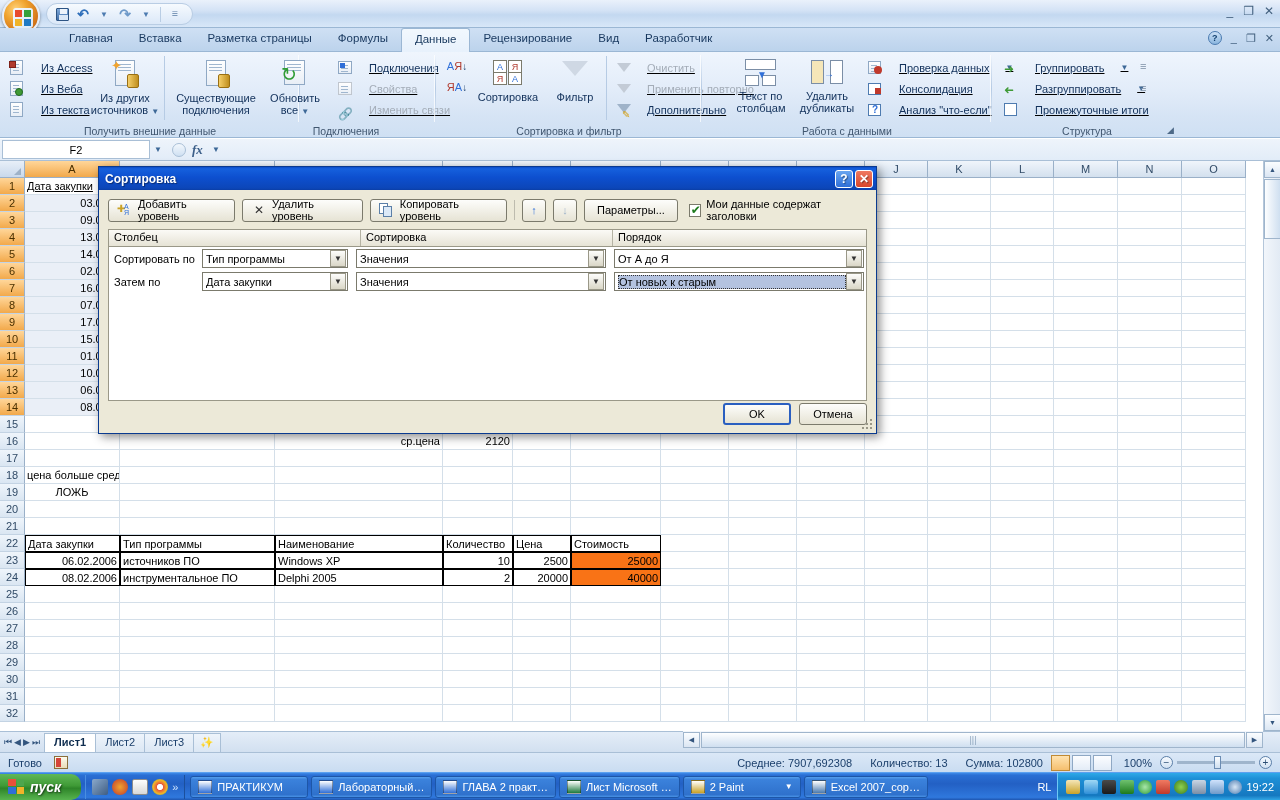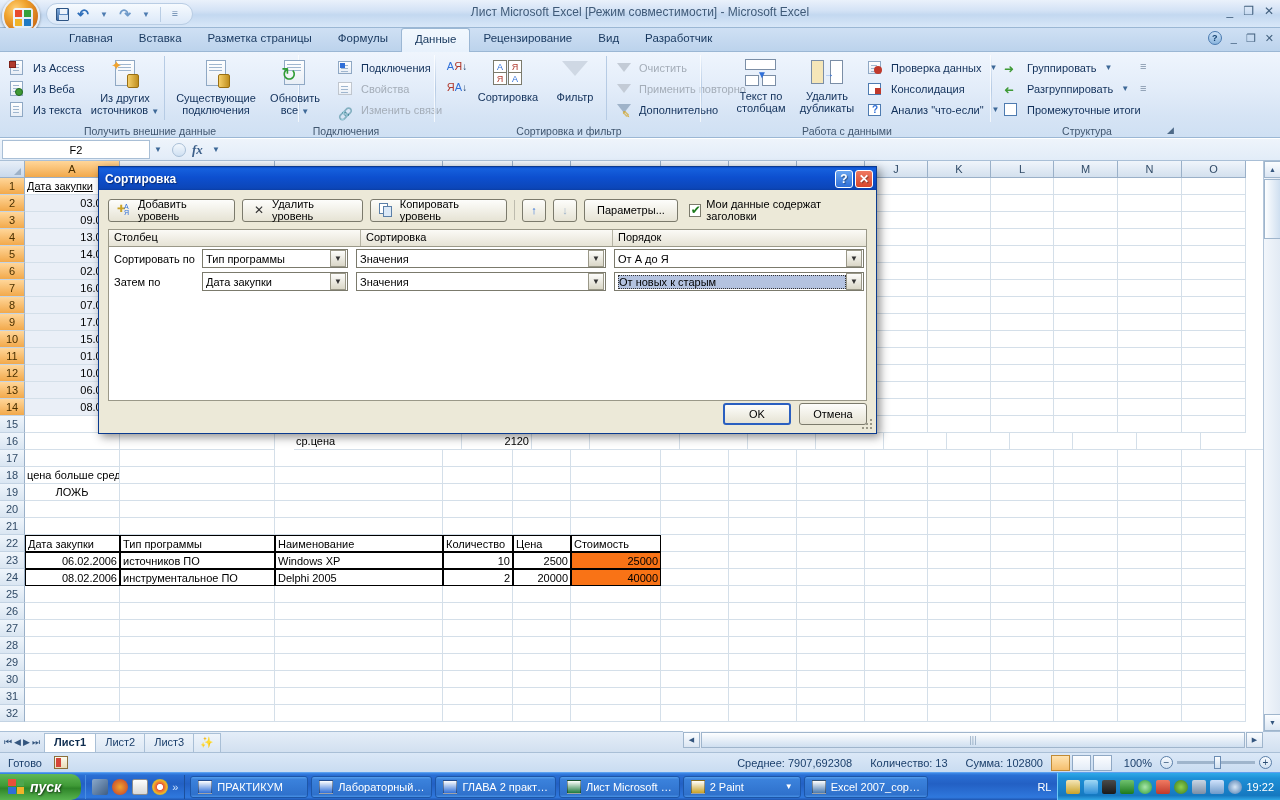--- a/index.html
+++ b/index.html
@@ -334,7 +334,6 @@
       <div class="sep"></div>
       <div class="qi tiny">☰</div>
     </div>
-    <div class="wintitle">Лист Microsoft Excel  [Режим совместимости] - Microsoft Excel</div>
     <div class="wincontrols">
       <span>_</span>
       <span>❐</span>

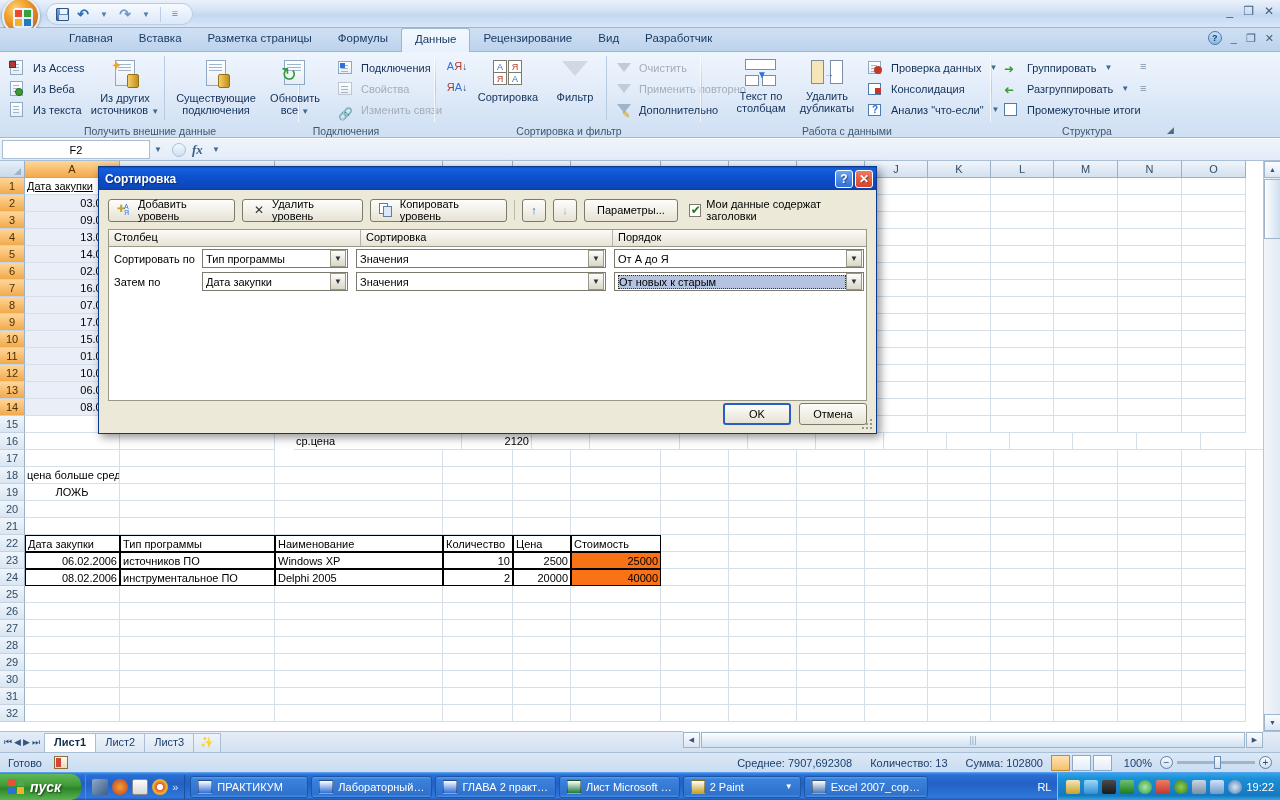--- a/index.html
+++ b/index.html
@@ -101,7 +101,7 @@
     background:linear-gradient(to bottom,rgba(255,255,255,0),#b6cbe4,rgba(255,255,255,0)); }
   .group .gsep2{ position:absolute; right:1px; top:3px; bottom:16px; width:1px; background:rgba(255,255,255,.7); }
 
-  .smallbtn{ display:flex; align-items:center; gap:8px; height:21px; padding:0 3px; cursor:default;}
+  .smallbtn{ display:flex; align-items:center; gap:16px; height:21px; padding:0 3px; cursor:default;text-decoration:underline;}
   .smallbtn .lbl{ font-size:11px; color:#11305a; white-space:nowrap;}
   .smallbtn.dis .lbl{ color:#a4adb8; }
   .ico16{ width:16px;height:16px; position:relative; flex:0 0 16px;}

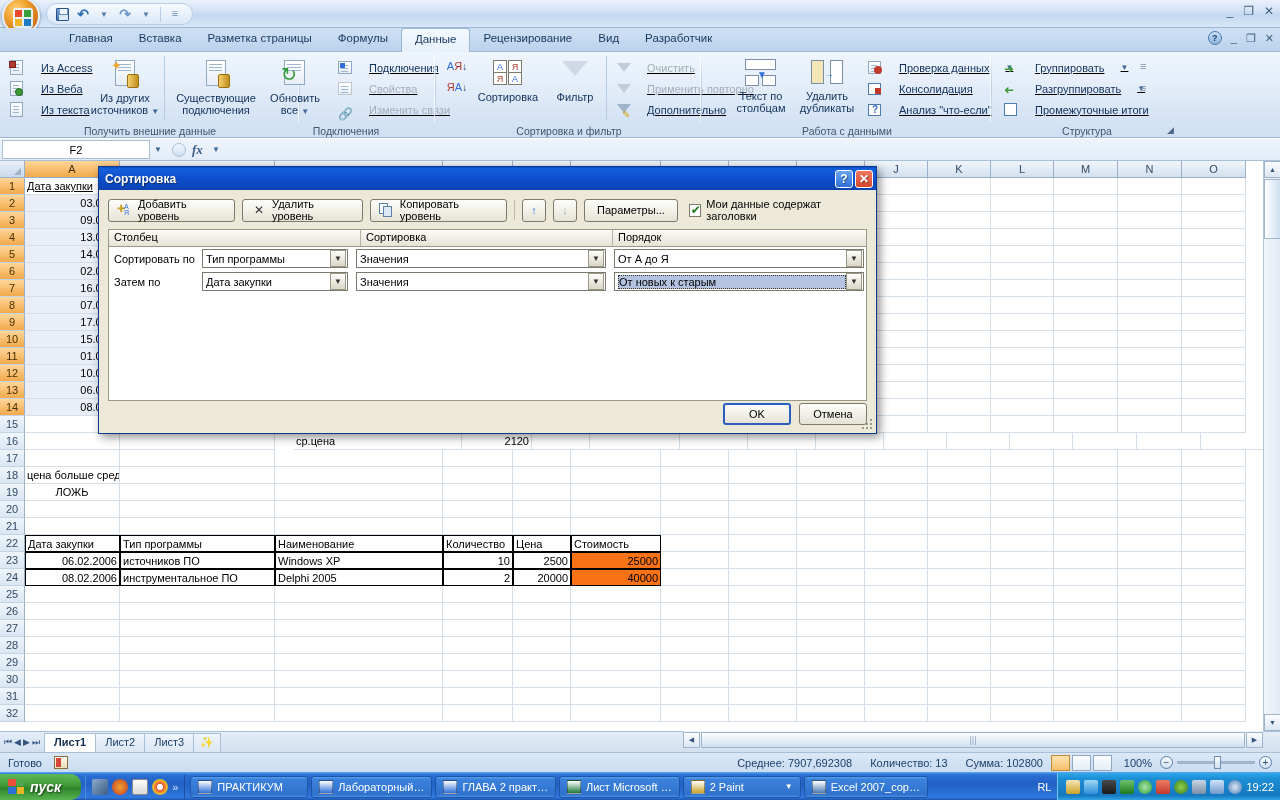--- a/index.html
+++ b/index.html
@@ -901,7 +901,7 @@
         <div class="crow">
           <div class="cell" style="width: 95px;"></div>
           <div class="cell" style="width: 155px;"></div>
-          <div class="cell" style="width: 168px; text-align: left; margin-left: 19px;">ср.цена</div>
+          <div class="cell" style="width: 168px; text-align: right;">ср.цена</div>
           <div class="cell r" style="width: 70px;">2120</div>
           <div class="cell" style="width: 58px;"></div>
           <div class="cell" style="width: 90px;"></div>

- [Assignment]
The copy should hold every entry above word for word and none of the pictures.

- [Task result]
--- a/index.html
+++ b/index.html
@@ -334,7 +334,6 @@
       <div class="sep"></div>
       <div class="qi tiny">☰</div>
     </div>
-    <div class="wintitle">Лист Microsoft Excel  [Режим совместимости] - Microsoft Excel</div>
     <div class="wincontrols">
       <span>_</span>
       <span>❐</span>

--- a/index.html
+++ b/index.html
@@ -101,7 +101,7 @@
     background:linear-gradient(to bottom,rgba(255,255,255,0),#b6cbe4,rgba(255,255,255,0)); }
   .group .gsep2{ position:absolute; right:1px; top:3px; bottom:16px; width:1px; background:rgba(255,255,255,.7); }
 
-  .smallbtn{ display:flex; align-items:center; gap:8px; height:21px; padding:0 3px; cursor:default;}
+  .smallbtn{ display:flex; align-items:center; gap:16px; height:21px; padding:0 3px; cursor:default;text-decoration:underline;}
   .smallbtn .lbl{ font-size:11px; color:#11305a; white-space:nowrap;}
   .smallbtn.dis .lbl{ color:#a4adb8; }
   .ico16{ width:16px;height:16px; position:relative; flex:0 0 16px;}

--- a/index.html
+++ b/index.html
@@ -901,7 +901,7 @@
         <div class="crow">
           <div class="cell" style="width: 95px;"></div>
           <div class="cell" style="width: 155px;"></div>
-          <div class="cell" style="width: 168px; text-align: left; margin-left: 19px;">ср.цена</div>
+          <div class="cell" style="width: 168px; text-align: right;">ср.цена</div>
           <div class="cell r" style="width: 70px;">2120</div>
           <div class="cell" style="width: 58px;"></div>
           <div class="cell" style="width: 90px;"></div>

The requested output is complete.